GRCh38 — LLMpedia

GRCh38
Name	GRCh38
Organism	Human (Homo sapiens)
Assembly level	Reference assembly
Released	2013
Center	National Human Genome Research Institute / Genome Reference Consortium
Accession	GCA_000001405.15

Contents

Background and development
Genome assembly structure and features
Improvements over GRCh37
Alternate loci, patches, and decoy sequences
Annotation and usage in research and clinical genomics
Limitations and future updates

GRCh38 is the 38th human genome reference assembly released by the consortium responsible for producing standardized human sequence resources. It serves as a coordinated coordinate system used across biomedical research, clinical genomics, and population studies, integrating curated sequence from multiple sequencing centers and public resources. The assembly underpins variant calling, gene annotation, and comparative genomics work performed by groups at major institutions and consortia.

Background and development

The assembly was produced by the Genome Reference Consortium in collaboration with the National Human Genome Research Institute, European Molecular Biology Laboratory, Wellcome Sanger Institute, and other partners such as Broad Institute and National Center for Biotechnology Information. Development incorporated curation from legacy projects including the Human Genome Project, sequence contributed by the 1000 Genomes Project, and resources developed at University of California, Santa Cruz and Ensembl. Leadership and technical oversight involved staff from the National Institutes of Health and contributors associated with the International HapMap Project and clinical groups like ClinGen. Public release and update policies aligned with standards set by bodies such as the Global Alliance for Genomics and Health and relied on community feedback from groups including the American College of Medical Genetics and Genomics.

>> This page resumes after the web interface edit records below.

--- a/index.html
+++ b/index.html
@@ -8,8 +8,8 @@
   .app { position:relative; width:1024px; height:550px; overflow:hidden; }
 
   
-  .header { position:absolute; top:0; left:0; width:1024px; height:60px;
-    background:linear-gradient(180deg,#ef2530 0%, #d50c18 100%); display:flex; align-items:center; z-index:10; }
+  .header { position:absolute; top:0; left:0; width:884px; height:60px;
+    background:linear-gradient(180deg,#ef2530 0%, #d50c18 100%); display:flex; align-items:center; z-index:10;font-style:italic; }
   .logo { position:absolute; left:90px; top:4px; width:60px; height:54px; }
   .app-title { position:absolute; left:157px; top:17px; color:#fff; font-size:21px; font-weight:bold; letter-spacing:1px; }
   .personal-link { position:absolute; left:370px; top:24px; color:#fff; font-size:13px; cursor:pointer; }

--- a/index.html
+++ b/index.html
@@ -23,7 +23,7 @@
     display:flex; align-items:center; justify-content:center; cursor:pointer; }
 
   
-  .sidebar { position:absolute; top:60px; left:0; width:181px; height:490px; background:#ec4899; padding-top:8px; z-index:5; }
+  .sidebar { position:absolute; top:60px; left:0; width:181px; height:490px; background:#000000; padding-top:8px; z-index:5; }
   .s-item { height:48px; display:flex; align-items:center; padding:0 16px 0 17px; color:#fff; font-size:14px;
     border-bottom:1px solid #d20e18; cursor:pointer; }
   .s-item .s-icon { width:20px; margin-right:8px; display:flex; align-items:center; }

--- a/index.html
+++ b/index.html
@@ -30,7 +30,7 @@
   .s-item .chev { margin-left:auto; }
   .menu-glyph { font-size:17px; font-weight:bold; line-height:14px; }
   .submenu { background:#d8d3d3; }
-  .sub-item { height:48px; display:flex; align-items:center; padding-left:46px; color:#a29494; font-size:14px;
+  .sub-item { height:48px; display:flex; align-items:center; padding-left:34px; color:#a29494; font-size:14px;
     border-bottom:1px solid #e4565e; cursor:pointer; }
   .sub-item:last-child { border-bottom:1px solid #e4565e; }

Genome assembly structure and features

The assembly organizes euchromatic and heterochromatic regions of chromosome 1, chromosome 2, chromosome X, chromosome Y, and autosomes into linear sequences with coordinate systems compatible with tools developed at The European Bioinformatics Institute, University of California, Santa Cruz, and the Broad Institute's pipelines. GRCh38 introduced modeled centromeric sequences, represented regions for mitochondrial DNA and alternate representations for polymorphic loci used by projects like ExAC and gnomAD. The assembly is distributed with FASTA and AGP files processed by the National Center for Biotechnology Information and indexed for use by aligners from groups such as Burrows–Wheeler Aligner developers and variant callers associated with Genome Analysis Toolkit authors. Supportive annotations were integrated from resources maintained by GENCODE, RefSeq, and databases like UniProt and dbSNP.

Improvements over GRCh37

Compared with the prior build produced in coordination with groups such as 1000 Genomes Project and databases maintained by Ensembl, GRCh38 corrected misassembled regions identified in earlier work by teams at Wellcome Sanger Institute and remedied errors reported by clinical groups including ClinVar. Improvements included better representation of centromeres and telomeres influenced by studies from Telomere-to-Telomere Consortium, corrected gaps informed by long-read sequencing from Pacific Biosciences and Oxford Nanopore Technologies, and removal of redundant and mislocalized sequences flagged by computational analyses at Broad Institute and National Institutes of Health. These updates improved read mapping for aligners used in pipelines developed at University of California, Santa Cruz and accuracy for variant interpretation workflows used by European Molecular Biology Laboratory-affiliated groups.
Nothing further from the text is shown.